======== Dataset extract ========

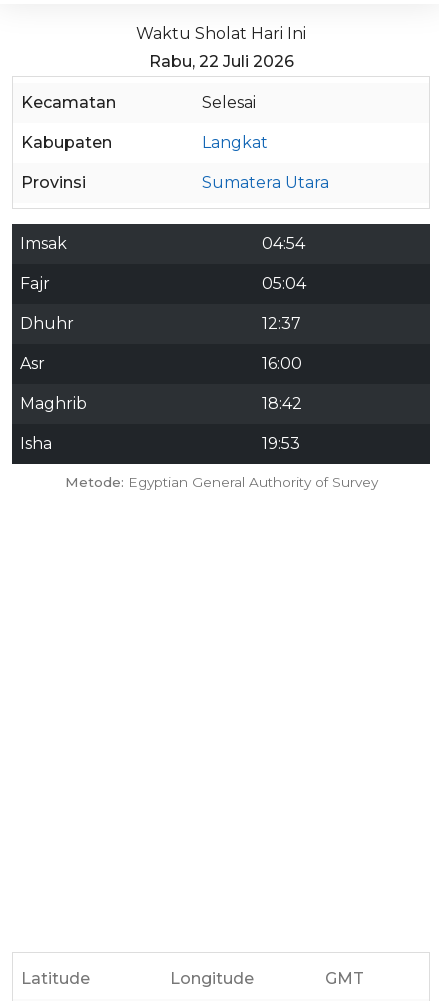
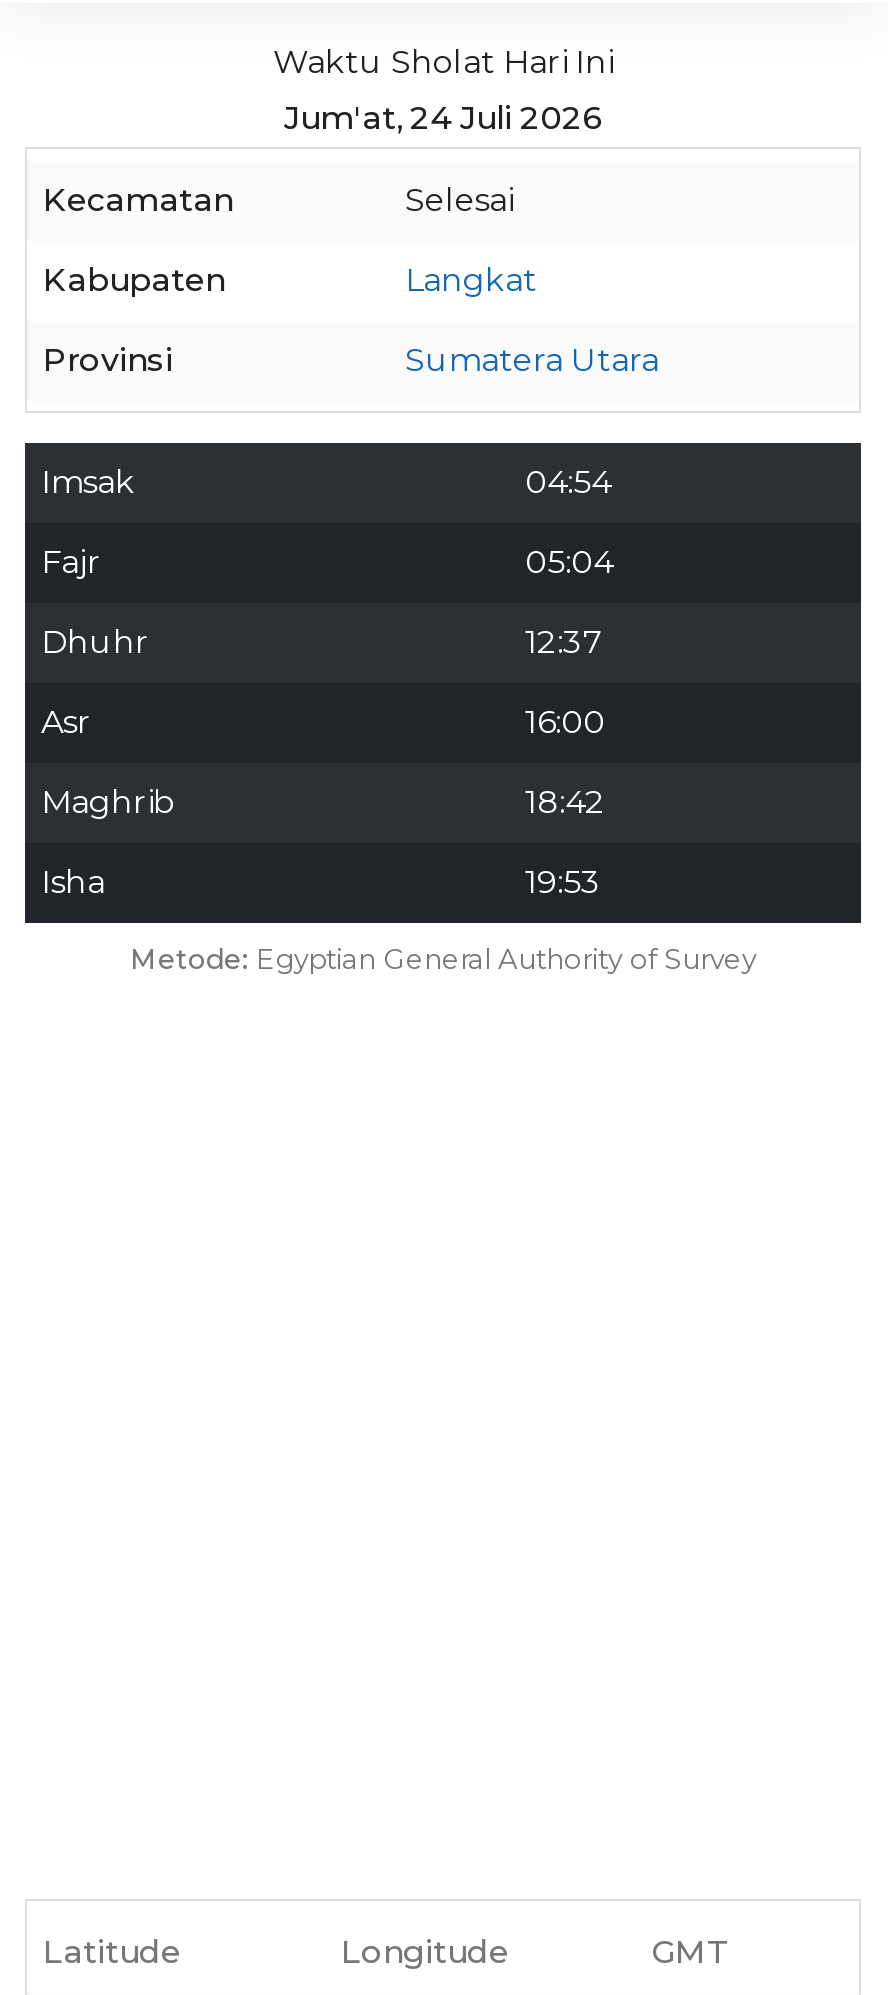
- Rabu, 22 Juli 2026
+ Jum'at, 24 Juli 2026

========
======== Dataset extract ========

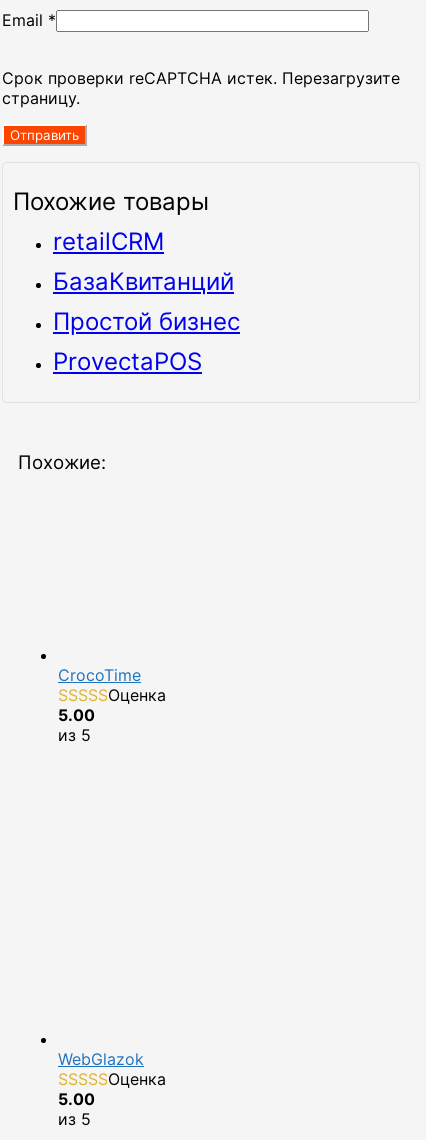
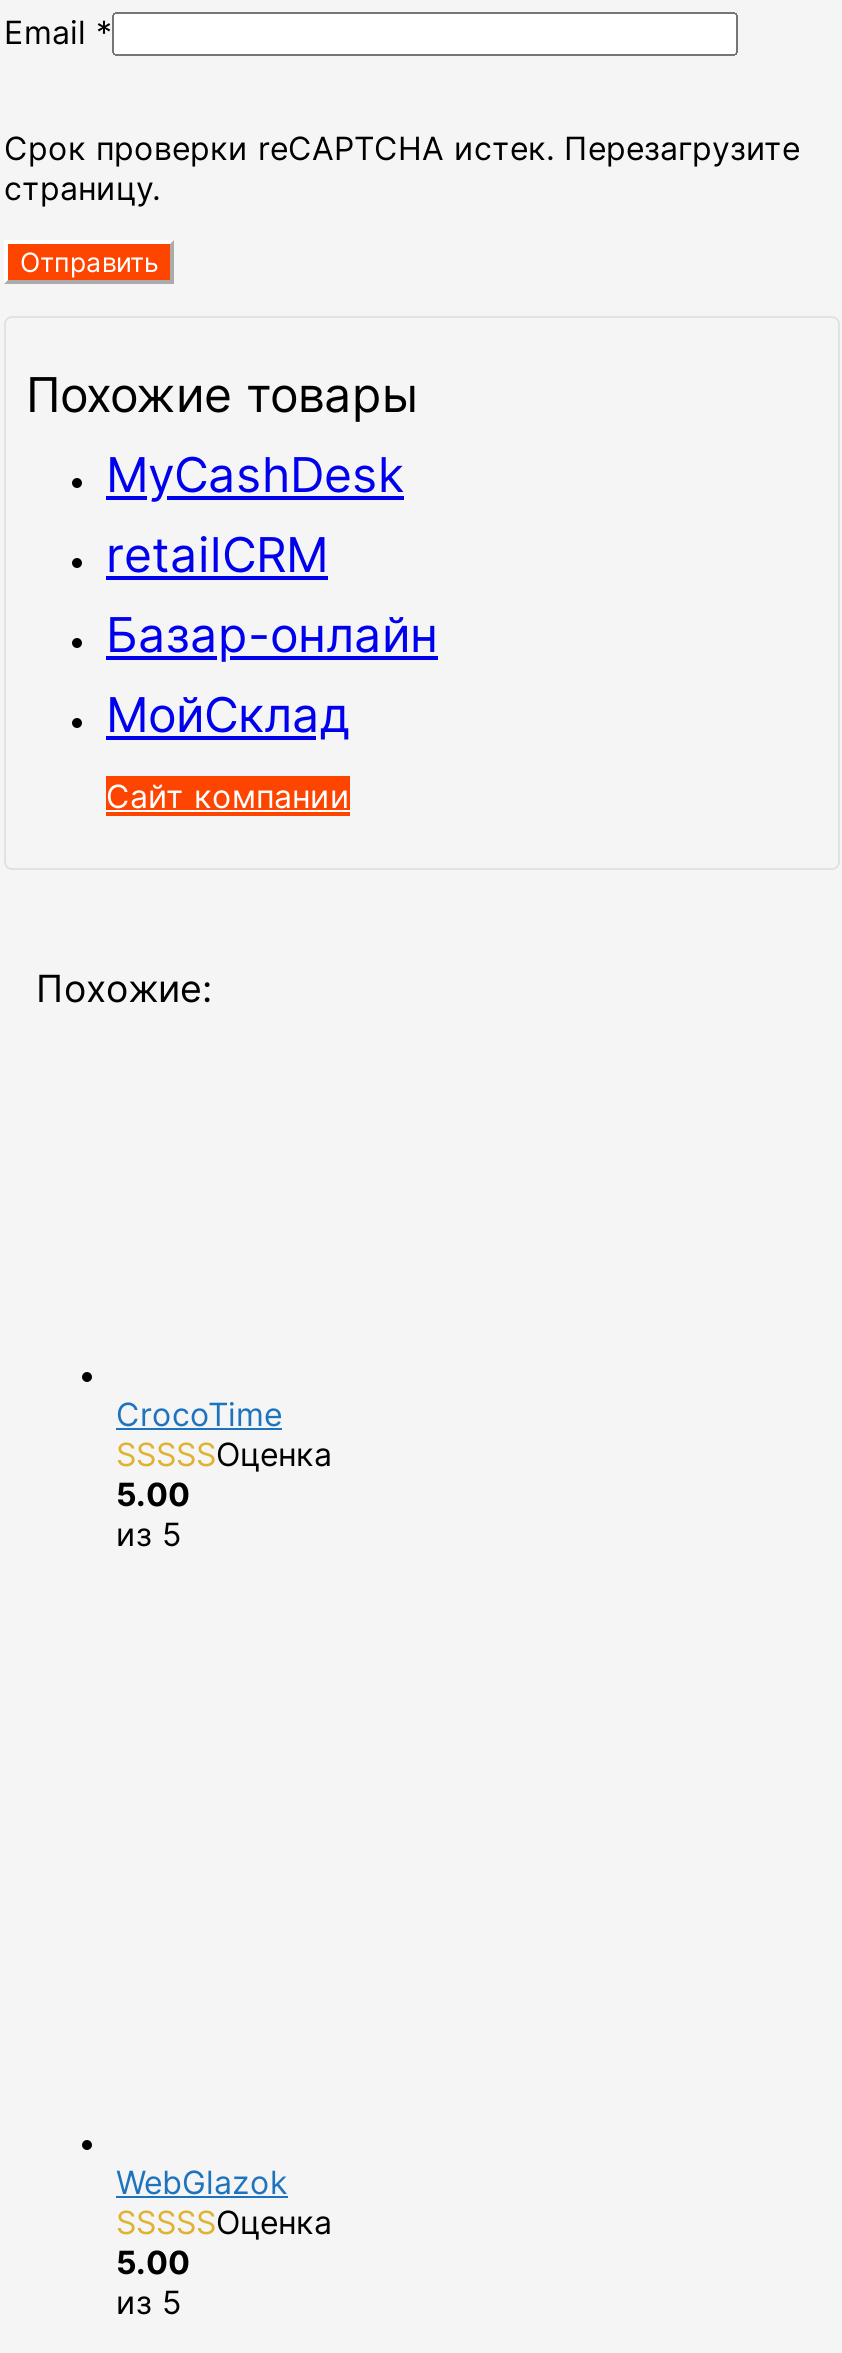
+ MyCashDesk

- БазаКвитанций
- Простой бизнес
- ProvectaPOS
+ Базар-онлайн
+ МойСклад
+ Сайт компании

========
======== Dataset extract ========

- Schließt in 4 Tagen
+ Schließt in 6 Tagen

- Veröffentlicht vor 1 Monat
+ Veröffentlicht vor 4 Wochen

========

Directions - Starting at the line with "- Schließt in 4 Tagen" and ending at the line with "vor 4 Wochen", print each line of the listing above exactly, with no other lines.

Response to this task -
- Schließt in 4 Tagen
+ Schließt in 6 Tagen

- Veröffentlicht vor 1 Monat
+ Veröffentlicht vor 4 Wochen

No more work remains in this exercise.